Britain's David Cameron was given a frame for the Selfie he took at Nelson Mandela's funeral while sitting next to an unknown man. That unknown man, who turns out to be our own PM, was found at his vacation retreat in Hawaii. Santa left him some brochures on tourism in New Zealand along with tickets to the next Hobbit movie where he can view some of our glorious landscape.
From the wish-list John Key had sent to the North Pole, it seems he was a little disappointed. He was hoping for a chemistry set or a magic wand that would enable him to bring Rodney Hide back to life. That's because Steve Braunias of the Star-Times had proof Key's other choice of partner, Colin Craig , was lacking a brain. Not to worry. Like the wizard he is, Santa bestowed on Colin a diploma. It says nothing but makes Colin look a lot smarter.

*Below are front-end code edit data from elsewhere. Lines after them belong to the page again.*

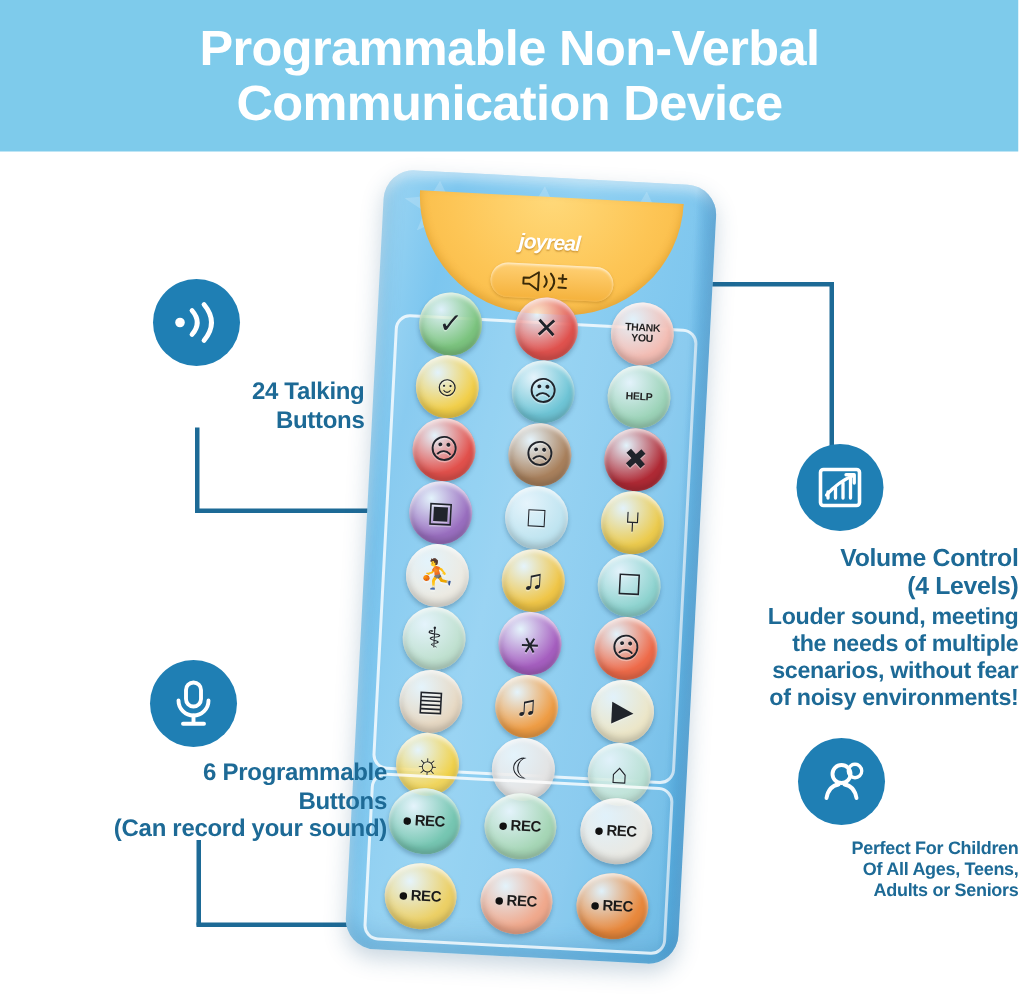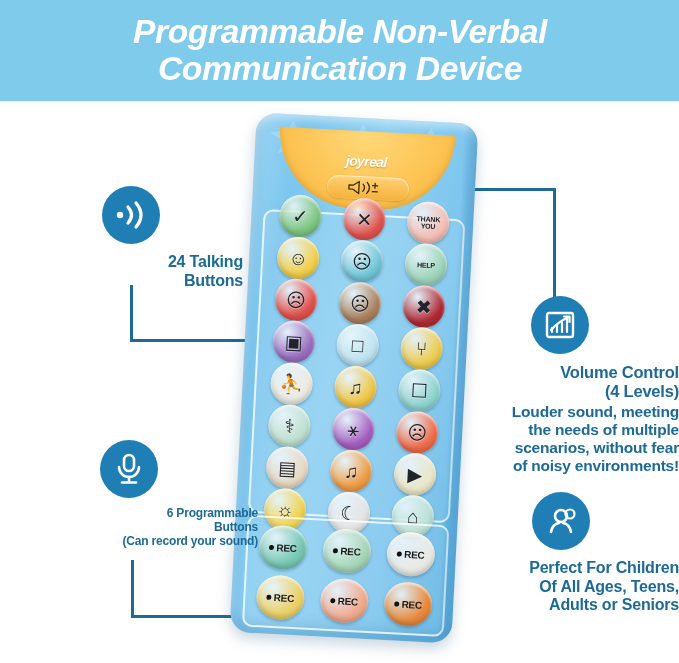"Programmable Non-Verbal" .header-band { font-style: italic -> none }
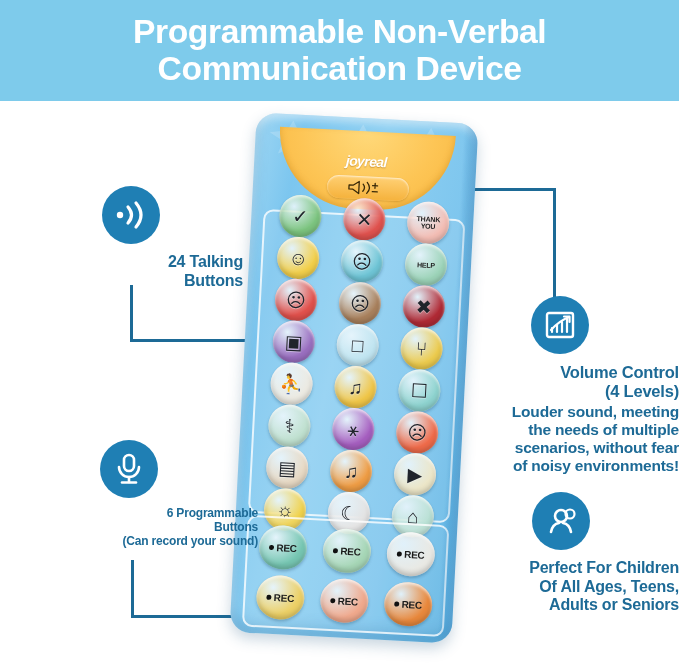"6 Programmable" #callout-programmable .callout-text { font-size: 12px -> 16px }
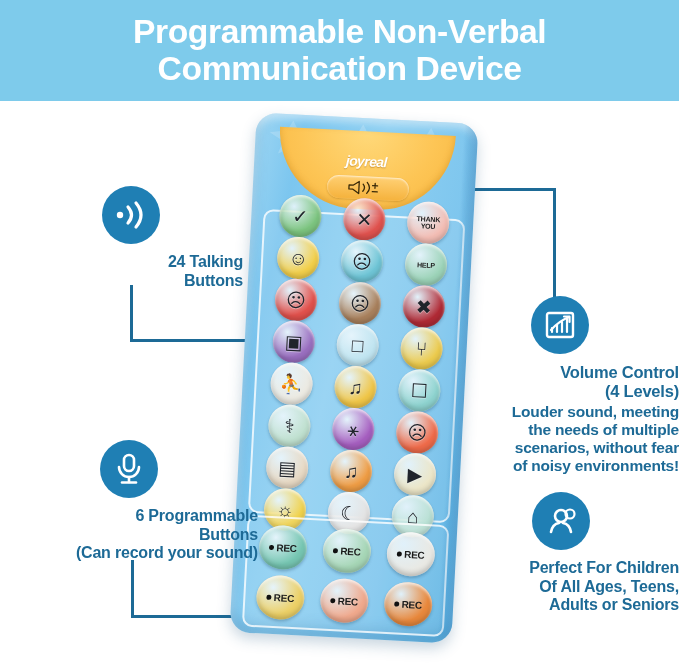"Perfect For Children" #callout-audience .callout-text { font-size: 16px -> 12px }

Gerry Brownlee got a new working watch. His old one seems not to be able to move past March 2010.
Auckland's Len Brown was given a full-length mirror to learn if his normally buff self would really attract the charms of a pulchritudinous hottie like Ms Chuang. Or could it be, as Henry Kissinger said when asked about his own attractiveness to Hollywood starlets: "Power is the best aphrodisiac"?
I could reveal what presents certain locals got but some things are best kept secret. For now.
I do know this: the holiday teaches that it's probably better to give than to receive. It's certainly more fun.